The prosecution interjected, saying Steenkamp could have screamed after the first shot. Earlier in the week, Nel, the prosecutor, reading a report from an expert, told the court that of the four bullets fired toward Steenkamp “the fourth bullet hit her in the head. She then died.”

Pistorius sat impassively during the exchange between Roux and Stipp. He leaned forward, his head down in his hand, as his attorney asked Stipp if the athlete had wanted Steenkamp to live.

“He definitely wanted her to live, yes,” Stipp replied. “He looked sincere to me. He was crying; there were tears on his face.”

After the court later adjourned, Pistorius was in tears as his sister consoled him. She wrapped an arm around his shoulders and held him close while the room emptied out Thursday.

Trial may last three weeks

Judge Thokozile Matilda Masipa will decide whether Pistorius is innocent or guilty. South Africa does not have jury trials.

In South Africa, premeditated murder carries a mandatory life sentence, with a minimum of 25 years.
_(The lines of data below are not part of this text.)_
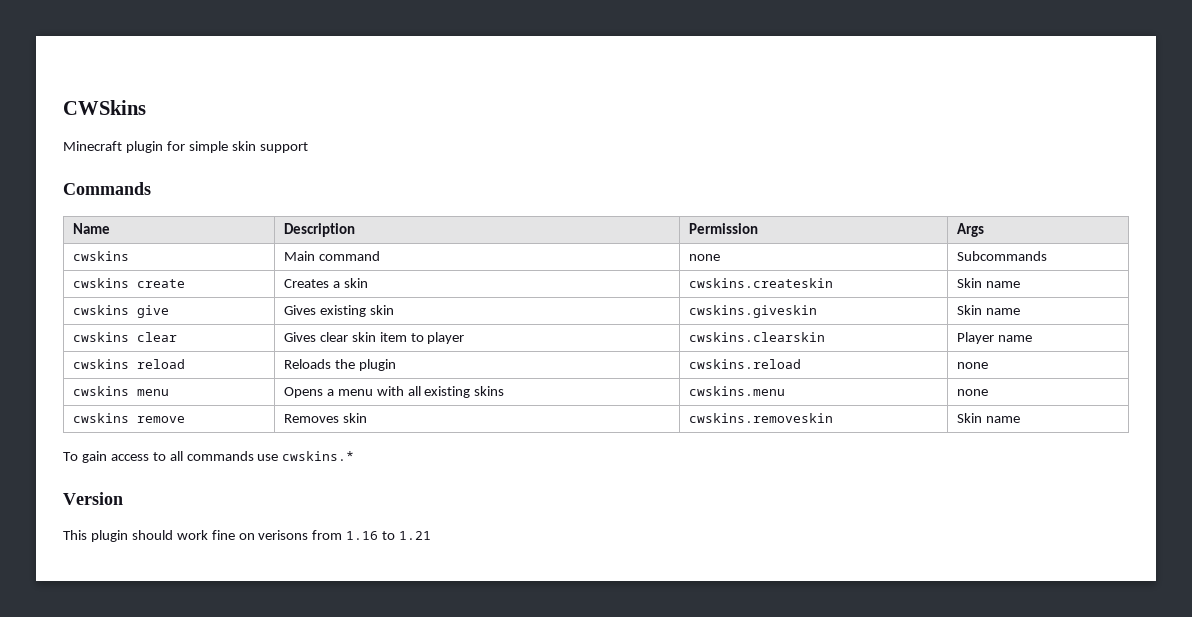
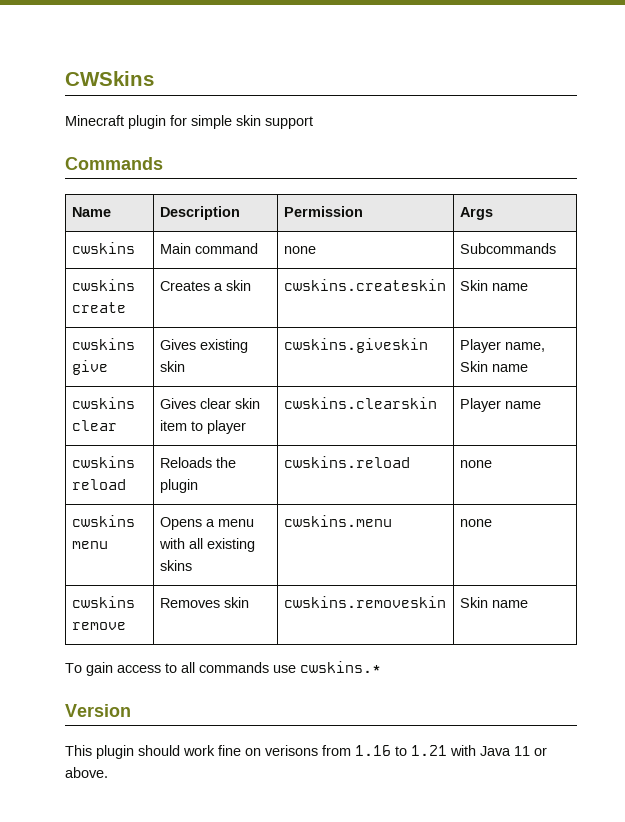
- cwskins give | Gives existing skin | cwskins.giveskin | Skin name
+ cwskins give | Gives existing skin | cwskins.giveskin | Player name, Skin name
- This plugin should work fine on verisons from 1.16 to 1.21
+ This plugin should work fine on verisons from 1.16 to 1.21 with Java 11 or above.

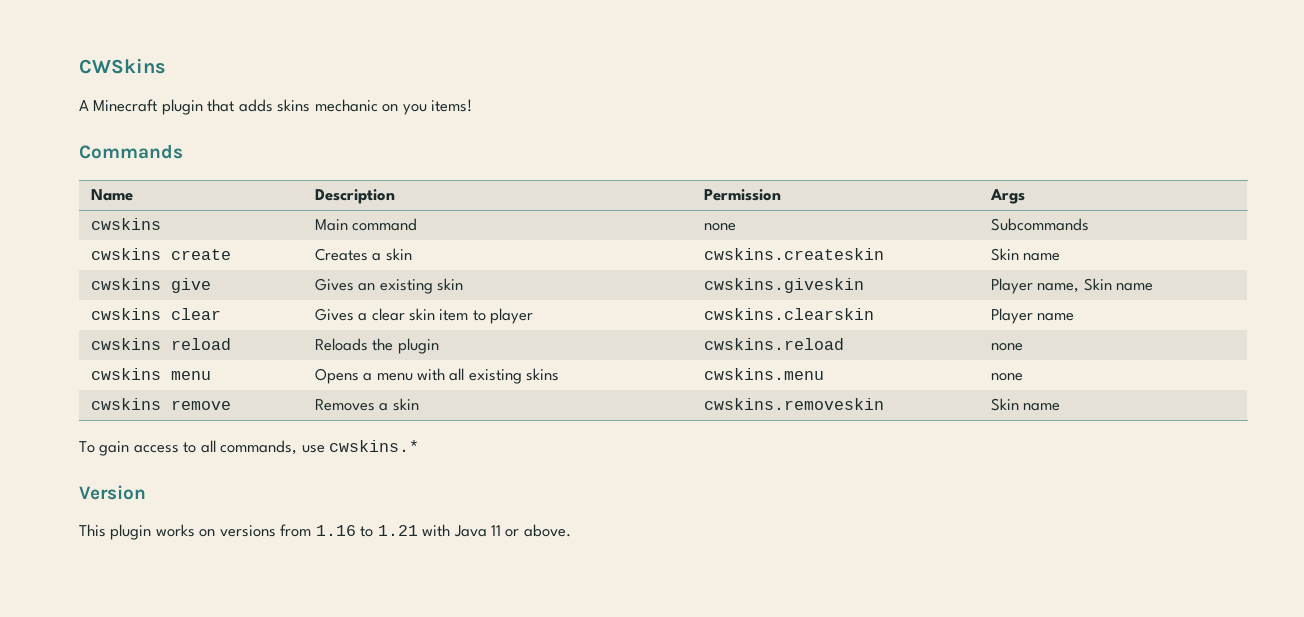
- Minecraft plugin for simple skin support
+ A Minecraft plugin that adds skins mechanic on you items!
- cwskins give | Gives existing skin | cwskins.giveskin | Player name, Skin name
+ cwskins give | Gives an existing skin | cwskins.giveskin | Player name, Skin name
- cwskins clear | Gives clear skin item to player | cwskins.clearskin | Player name
+ cwskins clear | Gives a clear skin item to player | cwskins.clearskin | Player name
- cwskins remove | Removes skin | cwskins.removeskin | Skin name
+ cwskins remove | Removes a skin | cwskins.removeskin | Skin name
- To gain access to all commands use cwskins.*
+ To gain access to all commands, use cwskins.*
- This plugin should work fine on verisons from 1.16 to 1.21 with Java 11 or above.
+ This plugin works on versions from 1.16 to 1.21 with Java 11 or above.

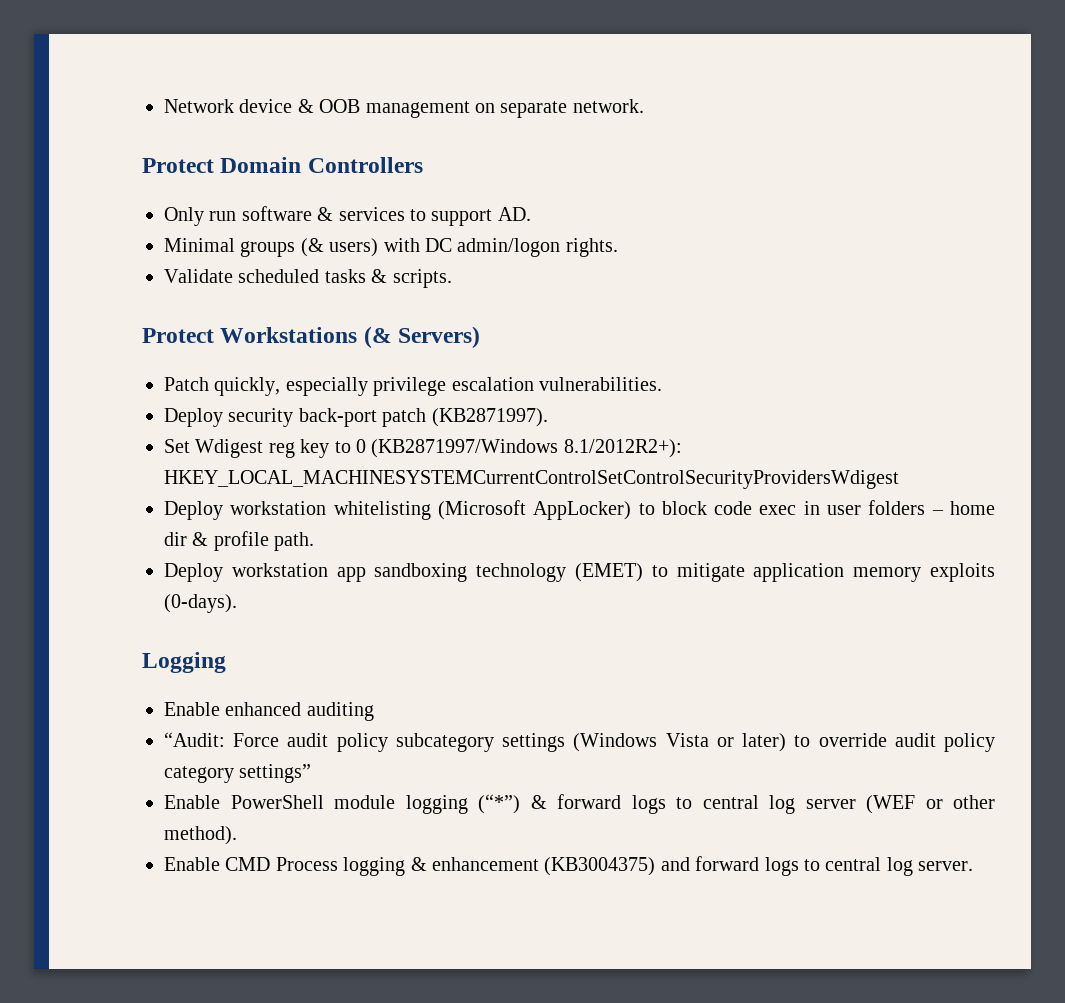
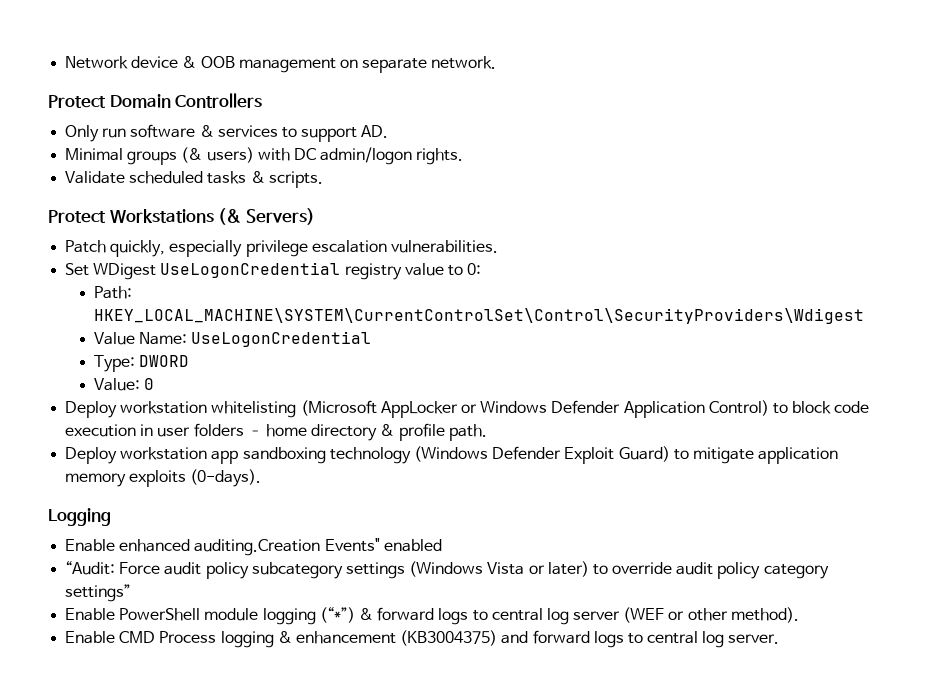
- Deploy security back-port patch (KB2871997).
- Set Wdigest reg key to 0 (KB2871997/Windows 8.1/2012R2+): HKEY_LOCAL_MACHINESYSTEMCurrentControlSetControlSecurityProvidersWdigest
- Deploy workstation whitelisting (Microsoft AppLocker) to block code exec in user folders – home dir & profile path.
+ Set WDigest UseLogonCredential registry value to 0:
+ Path: HKEY_LOCAL_MACHINE\SYSTEM\CurrentControlSet\Control\SecurityProviders\Wdigest
+ Value Name: UseLogonCredential
+ Type: DWORD
+ Value: 0
+ Deploy workstation whitelisting (Microsoft AppLocker or Windows Defender Application Control) to block code execution in user folders – home directory & profile path.
- Deploy workstation app sandboxing technology (EMET) to mitigate application memory exploits (0-days).
+ Deploy workstation app sandboxing technology (Windows Defender Exploit Guard) to mitigate application memory exploits (0-days).
- Enable enhanced auditing
+ Enable enhanced auditing.Creation Events" enabled

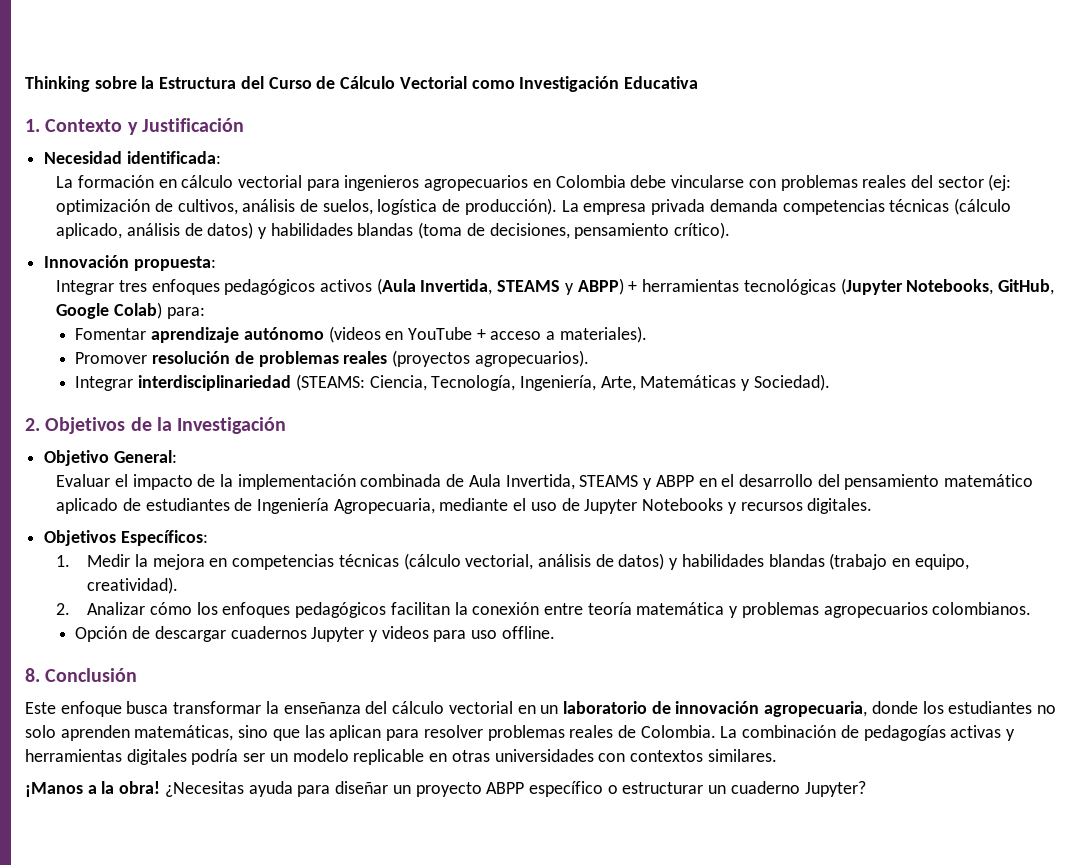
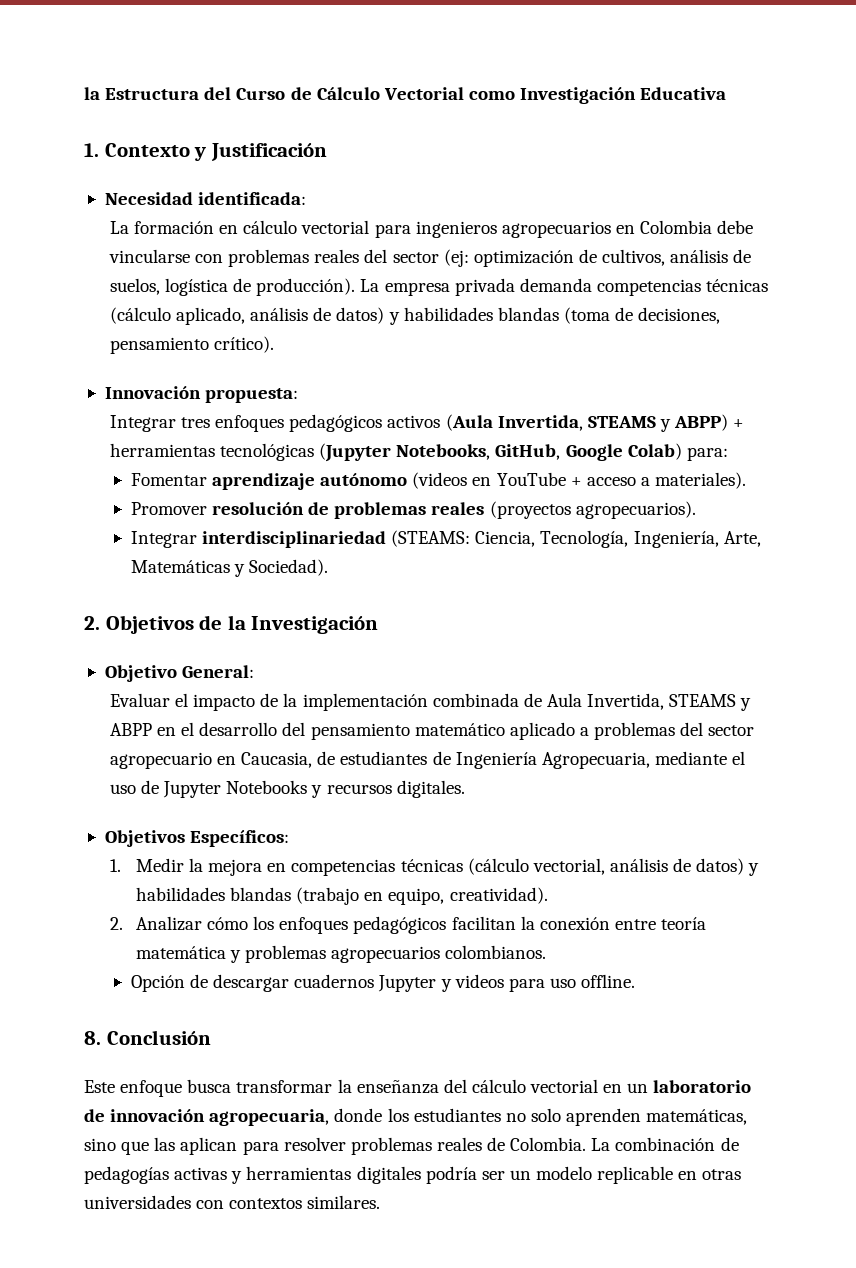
- Thinking sobre la Estructura del Curso de Cálculo Vectorial como Investigación Educativa
+ la Estructura del Curso de Cálculo Vectorial como Investigación Educativa
- Evaluar el impacto de la implementación combinada de Aula Invertida, STEAMS y ABPP en el desarrollo del pensamiento matemático aplicado de estudiantes de Ingeniería Agropecuaria, mediante el uso de Jupyter Notebooks y recursos digitales.
+ Evaluar el impacto de la implementación combinada de Aula Invertida, STEAMS y ABPP en el desarrollo del pensamiento matemático aplicado a problemas del sector agropecuario en Caucasia, de estudiantes de Ingeniería Agropecuaria, mediante el uso de Jupyter Notebooks y recursos digitales.
- ¡Manos a la obra! ¿Necesitas ayuda para diseñar un proyecto ABPP específico o estructurar un cuaderno Jupyter?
Pistorius also could get five years for each gun indictment and 15 years for the firearms charge.

If he isn’t convicted of premeditated murder, the sprinter could face a lesser charge of culpable homicide, a crime based on negligence, and could be looking at up to 15 years on that charge, experts said.

The trial is expected to take at least three weeks.

Pistorius and Steenkamp were a young, attractive, high-profile couple popular in South Africa’s social circles.

Pistorius, whose “Blade Runner” nickname reflects the special prostheses he uses while running, won six Paralympic gold medals and became the first double-amputee runner to compete in the Olympics, in London in 2012.

Steenkamp, a model who was soon to star in a TV reality show, was on the cusp of becoming a celebrity in her own right at the time of her death.